If all that seems like a lot of work, well, "you ain't seen nothin' yet." If we allow DBUPDATE to change the name from "Greg" to Ken" in order number 0009, then it will no longer be a part of the Greg chain. But which chain will it be a part of?

DBUPDATE will now literally have to do a new DBFIND to see if there is a record in CUSTOMER-MASTER that matches the new name "Ken." If not (assuming that this is a manual master), it would have to return an error. In Figure 1, we can see that there is a "Ken" chain that already exists. So order number 0009 would then be added to that chain, which is currently made up of orders number 0003, 0005, 0008, and 0011.

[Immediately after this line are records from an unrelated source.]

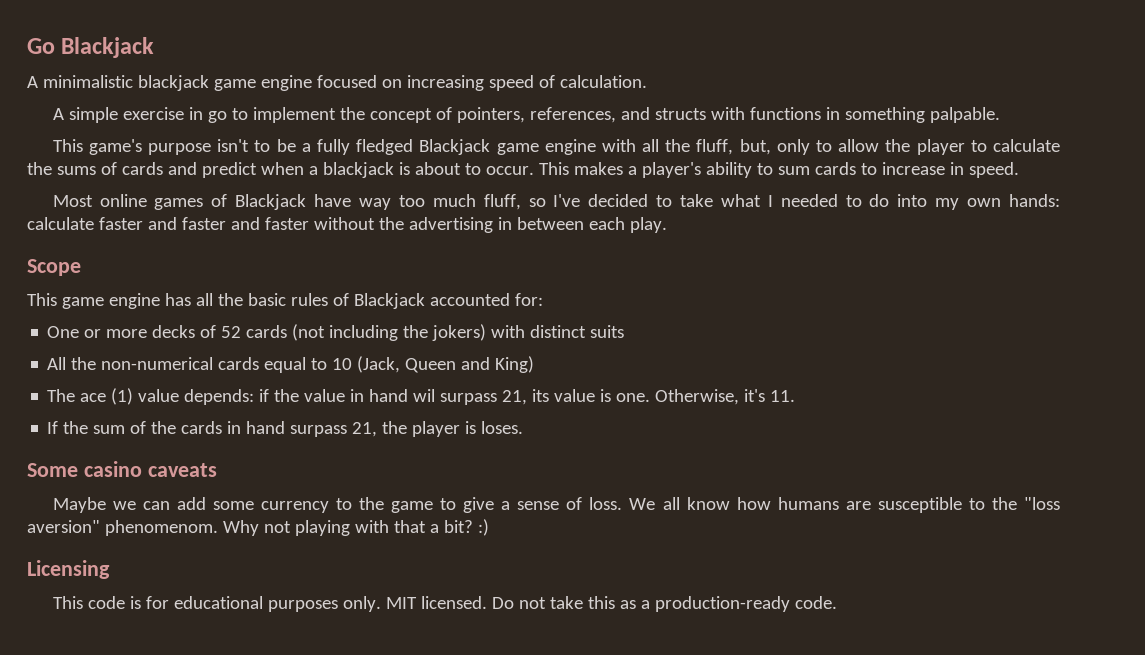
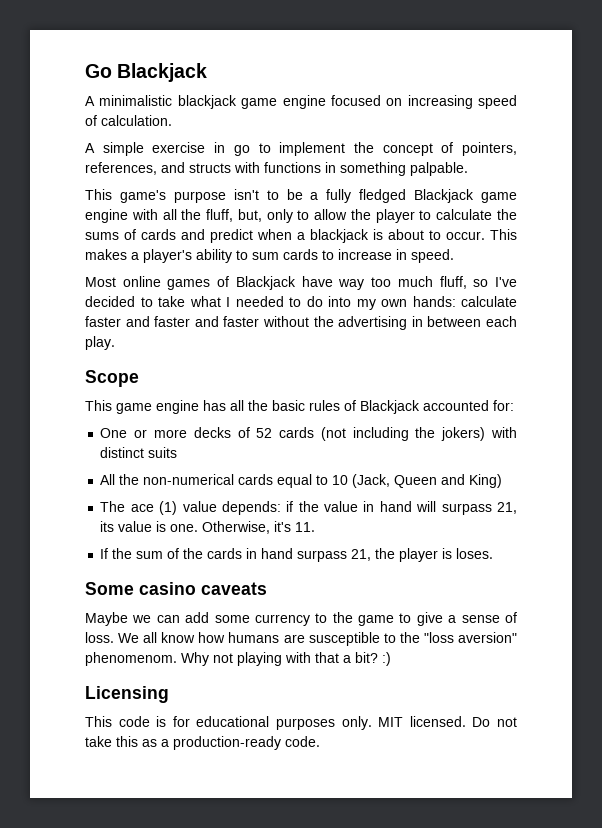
[413,389,436,402] wil -> [416,501,437,512] will

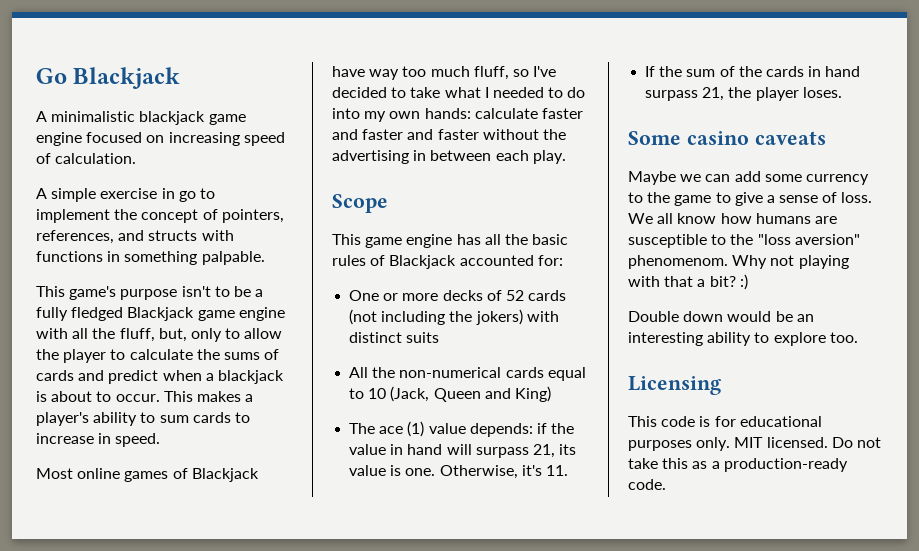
[442,548,453,559] is -> (799, 94) none
(391, 659) none -> [628,311,814,322] [628,332,858,346] // Double down would be an interesting ability to explore too.

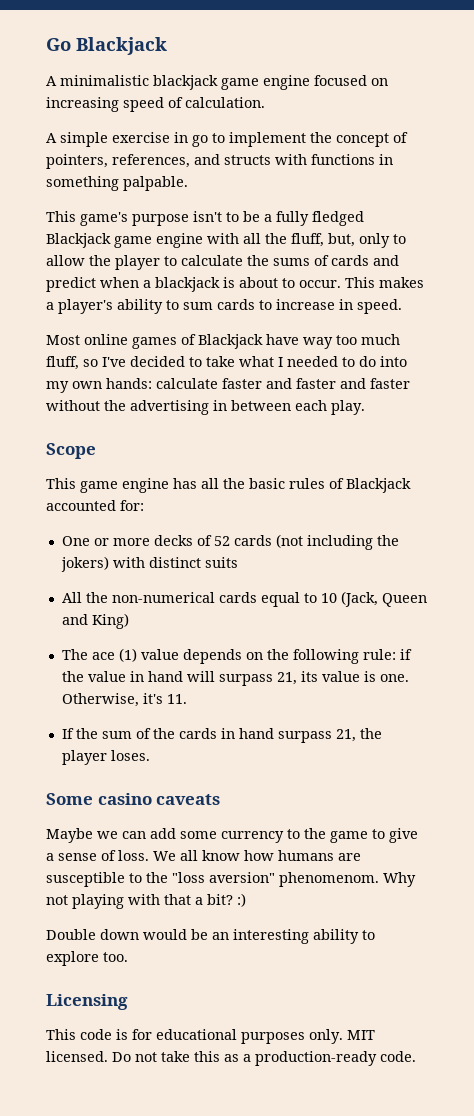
[469,423,533,437] depends: -> [182,649,396,664] depends on the following rule:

You can see that allowing DBUPDATE to make changes to search items like CUST-NAME takes an intrinsic that's blazingly fast (so long as it only writes to non-critical items) and changes it to an intrinsic that could be numbingly slow (because of all the work it now would now have to do). This is especially true if you're operating on a comparatively slow hardware platform, like one of the early versions of the HP 3000, which were all that was available when IMAGE/SQL was originally designed.

Consequently, early versions of IMAGE/SQL did not allow DBUPDATE to change critical items. If you wanted to change the CUST-NAME field in Figure 1, you'd have to physically delete the record (using DBDELETE) and then replace it with an entirely new record (using DBPUT).

Critical Item Update

Over the years, HP brought newer and faster hardware to HP 3000 customers. Larger memory configurations made it possible to cache entire databases in memory. This greatly reduced the performance impact of changes to critical items. By the early 1990s, the performance penalty had been reduced to milliseconds, simply because the hardware had gotten so fast. Customers told HP that it was time to "take the gloves off" of DBUPDATE.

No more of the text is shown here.